We are seeking undergraduate and master’s students who are motivated to work on exciting projects within the LaSER lab. Below is the list of our available projects. If you are interested in volunteering to conduct relevant research or write a thesis on any of these projects, please feel free to reach out to Dr. Taeyeong Choi via email at email@example.com with your latest CV and a brief description of your previous experience and why your are interested in the particular topic.
If you are a (prospective) PhD student, you are also encouraged to contact Dr. Taeyeong Choi to discuss your research interests in detail.
“Realistic Image Synthesis by Prompting”
- There are generative models, designed for realistic image synthesis from text prompt inputs. For example, the image on the right shows the output of DALL-E2 given the prompt “Apple orchard with a robot”. This project is to leverage these methods to automatically generate a large dataset for training deep-learning vision models. Specifically, a Python-based interface will be implemented to interface with generative platforms and assess the synthesized outcomes. Through this project, you will gain insights into various text prompt-based image synthesis models, data acquisition processes, and methods for quality evaluation.
- Selective harvesting involves the process of identifying and gathering only healthy and ripe crops, and automation through robotics presents a promising solution. The aim of this project is to implement a Python-based interface between camera sensors and actuators of a robot arm will be implemented, enabling the robot to perceive and pick the fruits using robotic grippers. Participating in this project will provide you with hands-on experience in robot programming, perception, and motion planning.
“Simulator Development for Agricultural Active Robot Vision”

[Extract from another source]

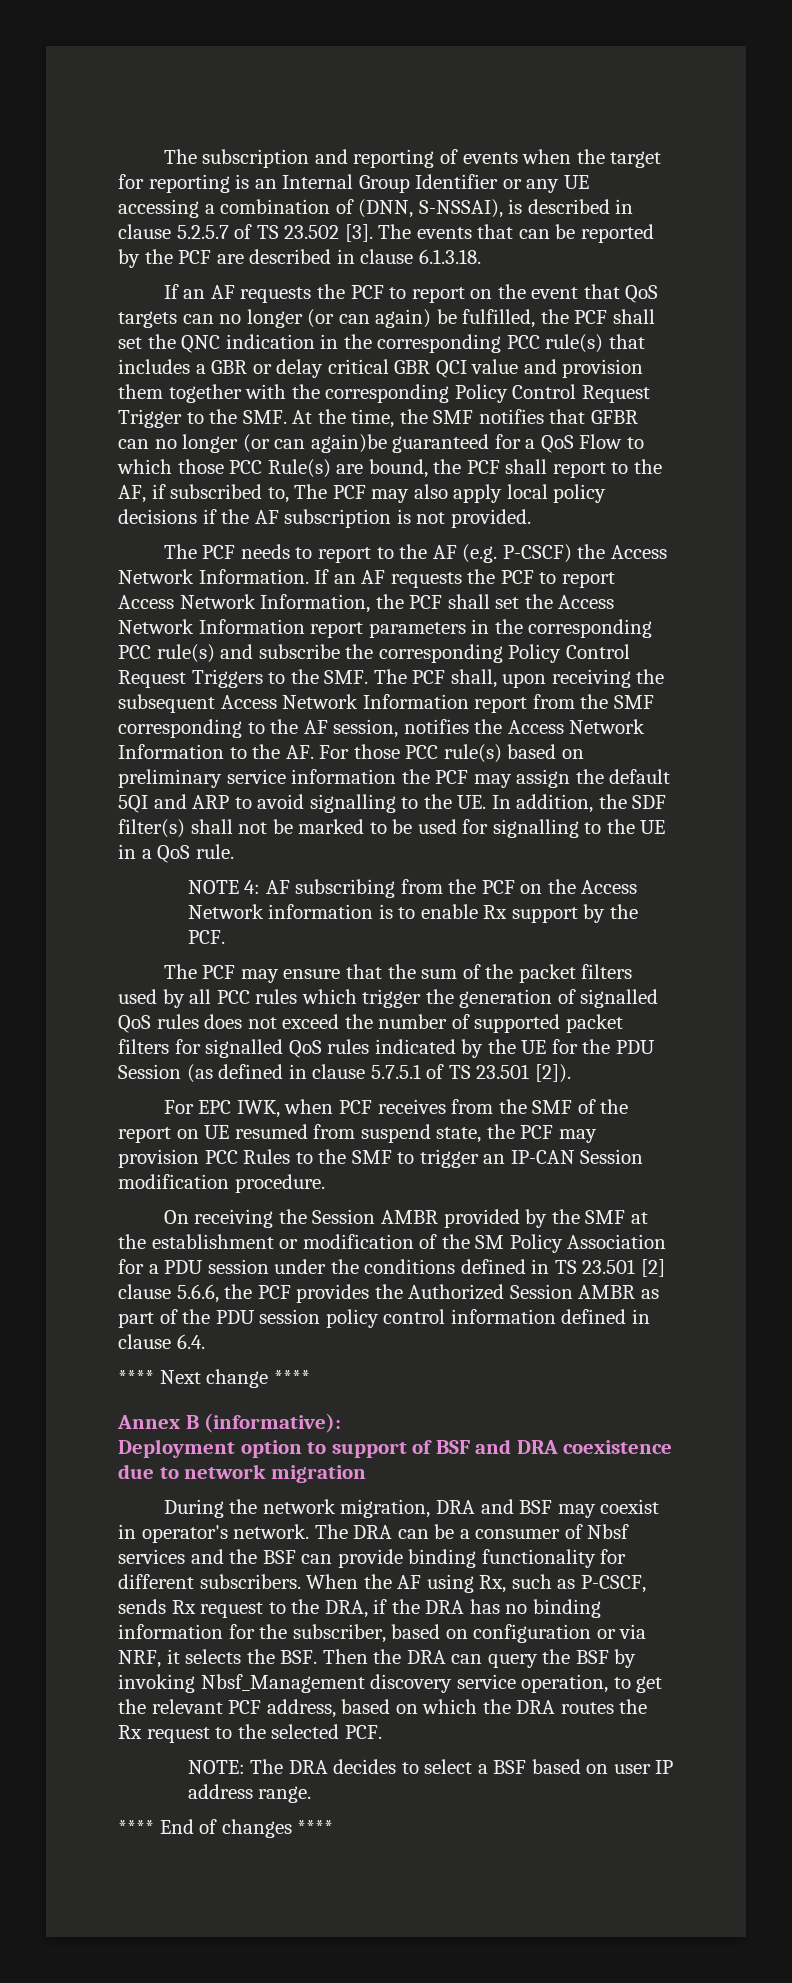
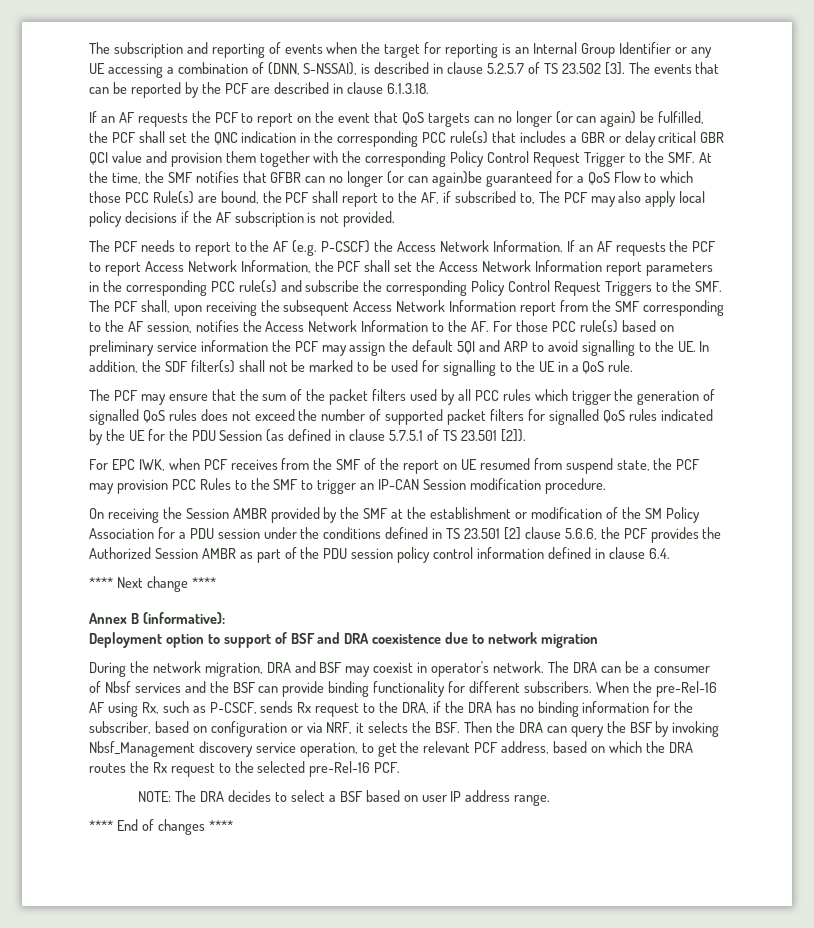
- NOTE 4: AF subscribing from the PCF on the Access Network information is to enable Rx support by the PCF.
- When the AF using Rx, such as P-CSCF, sends Rx request to the DRA, if the DRA has no binding information for the subscriber, based on configuration or via NRF, it selects the BSF. Then the DRA can query the BSF by invoking Nbsf_Management discovery service operation, to get the relevant PCF address, based on which the DRA routes the Rx request to the selected PCF.
+ When the pre-Rel-16 AF using Rx, such as P-CSCF, sends Rx request to the DRA, if the DRA has no binding information for the subscriber, based on configuration or via NRF, it selects the BSF. Then the DRA can query the BSF by invoking Nbsf_Management discovery service operation, to get the relevant PCF address, based on which the DRA routes the Rx request to the selected pre-Rel-16 PCF.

- Vision tasks within agricultural fields require robots capable of actively maneuvoring to find obstruction-free viewpoints. This project focuses on designing agricultural simulators for prototyping such robots, enabling them to navigate through realistic 3D orchard models. You will build these simulation frameworks in C++ and/or Python, leveraging existing platforms, like HELIOS, AgML, and DAVIS-Ag. Engaging in this project will provide you with an opportunity to delve into practical simulator design, a crucial step for robotics research. Successful deliverables are expected to have a significant impact on various agricultural robotics applications.
“Exploration of Image Data Augmentation Methods for Agricultural Applications”
- Data augmentation is critical for successful training of computer vision models using deep learning techniques to prevent overfitting issues but achieve reliable performance in real-world scenarios. This project aims to explore various image augmentation algorithms, including Channel Randomisation, analyzing their effects on agricultural tasks. The project will involve the development of novel methods tailored to the unique characteristics of the agricultural domain. Through this project, you will have the opportunity to gain hands-on experience in the development of deep learning pipelines for computer vision problems in Python, training and testing effective models for practical applications.